Wrote and signed two prescriptions an hour ago. From their view: job done, DoseSpot accepted the transmission.

"They were sent at 4:06pm. What do you mean they didn't get them?"

DoseSpot

Fired eRxSent at 20:06 UTC for both prescriptions — per DoseSpot's own definition, "the message has successfully reached its destination and we have received an initial Success status from the recipient's system." No PharmacyVerified follow-up yet.

Pharmacy 46622

The pharmacy's intake system had already returned Success to DoseSpot (that's what eRxSent attests). The second confirmation event (PharmacyVerified) hadn't fired — DoseSpot's docs are deliberately vague about what triggers it, and the pharmacist looking at their dispensing queue may not see the Rx until that second event lands.

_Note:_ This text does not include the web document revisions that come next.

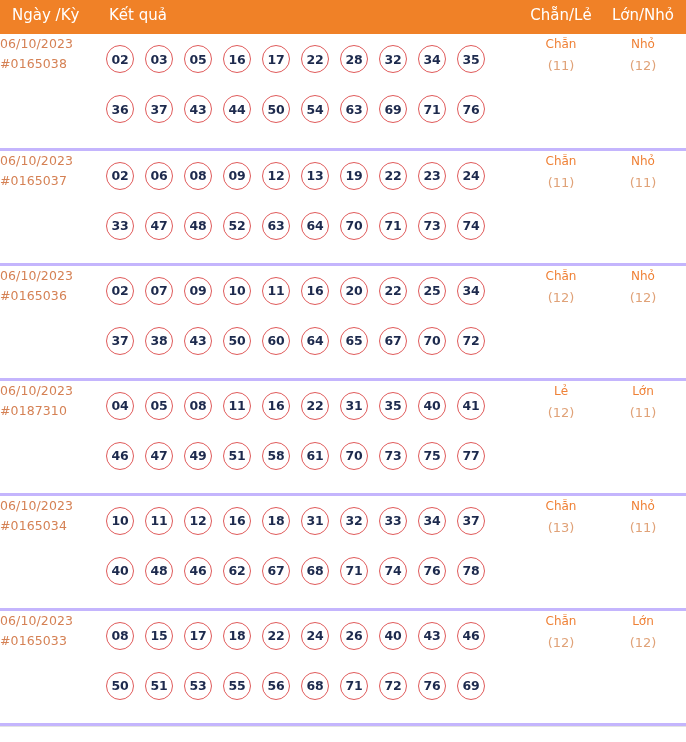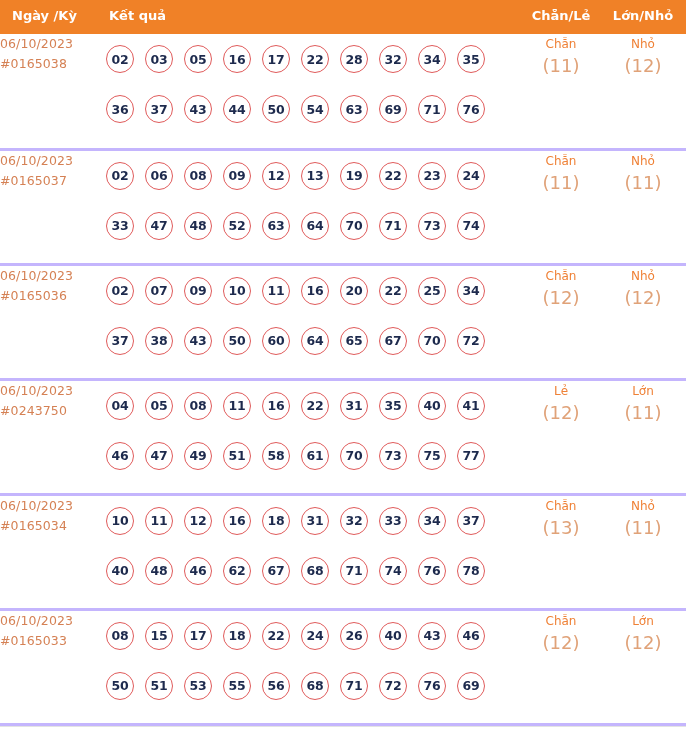--- a/index.html
+++ b/index.html
@@ -28,8 +28,8 @@
   }
   .table-head-row th {
     color: #ffffff;
-    font-size: 13px;
-    font-weight: bold;
+    font-size: 15px;
+    font-weight: normal;
     text-align: left;
     padding: 0 0 4px 0;
     vertical-align: middle;

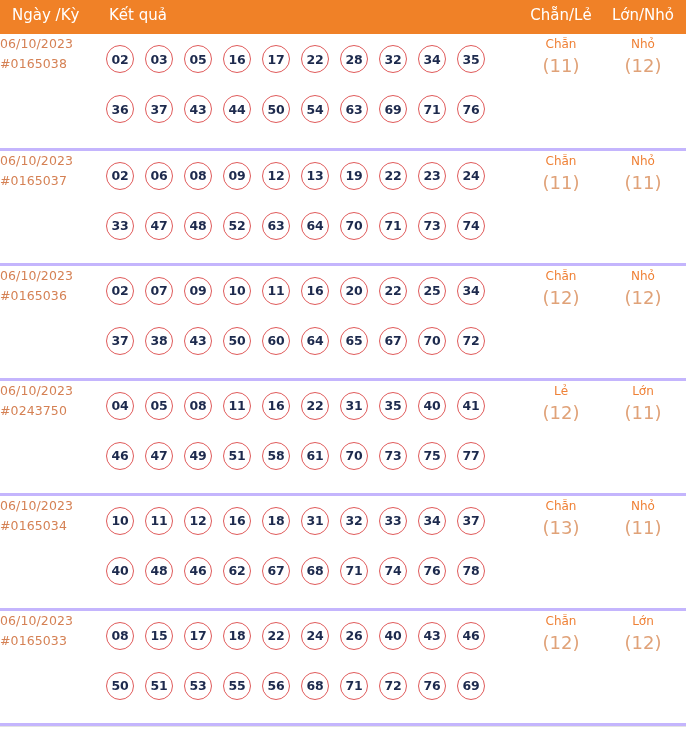--- a/index.html
+++ b/index.html
@@ -100,7 +100,7 @@
   .tag-count {
     display: block;
     color: #e0a278;
-    font-size: 18px;
+    font-size: 13px;
     line-height: 21px;
   }
 

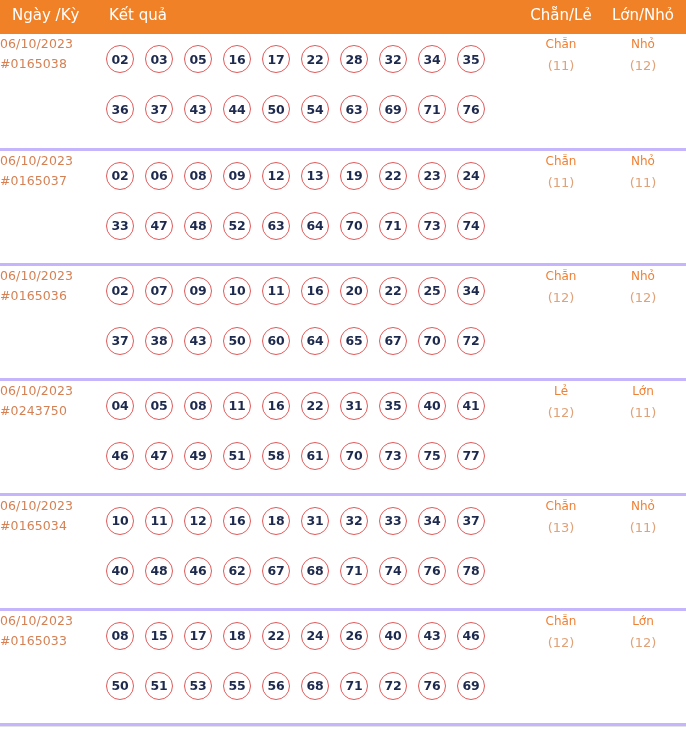--- a/index.html
+++ b/index.html
@@ -246,7 +246,7 @@
       <tr class="result-row">
         <td class="cell-date">
           <span class="date-text">06/10/2023</span>
-          <span class="period-text">#0243750</span>
+          <span class="period-text">#0187310</span>
         </td>
         <td class="cell-result">
           <div class="ball-row">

"We don't see any prescription from your office."

Agent

Opens a "Prescription issue" task. The CRM Prescription Status column shows the latest event — at this moment, eRxSent, not PharmacyVerified.

V.

What this means

two operational takeaways
"

eRxSent already means delivered. PharmacyVerified is a separate, downstream event.

Per DoseSpot's documentation: eRxSent = the message reached the pharmacy and the pharmacy's system returned an initial Success ack. PharmacyVerified = "a pharmacy or their system confirms that they have received the prescription" — a deliberately vague secondary confirmation whose trigger varies by pharmacy system. The two can fire simultaneously or hours apart. A patient calling between the two is not a transmission failure; it's the pharmacist's queue not yet showing the Rx that the front-door system already acked.

"

Resending creates duplicates that don't get cleaned up

Both pairs are now PharmacyVerified and medication_status Active at pharmacy 46622. The resolution copy ("Prescription delivered to initial pharmacy") suggests one prescription got through; in reality, two of each are live. A retransmit-before-wait rule, or a hard rule against re-sending while the original is still in the verify window, would prevent this.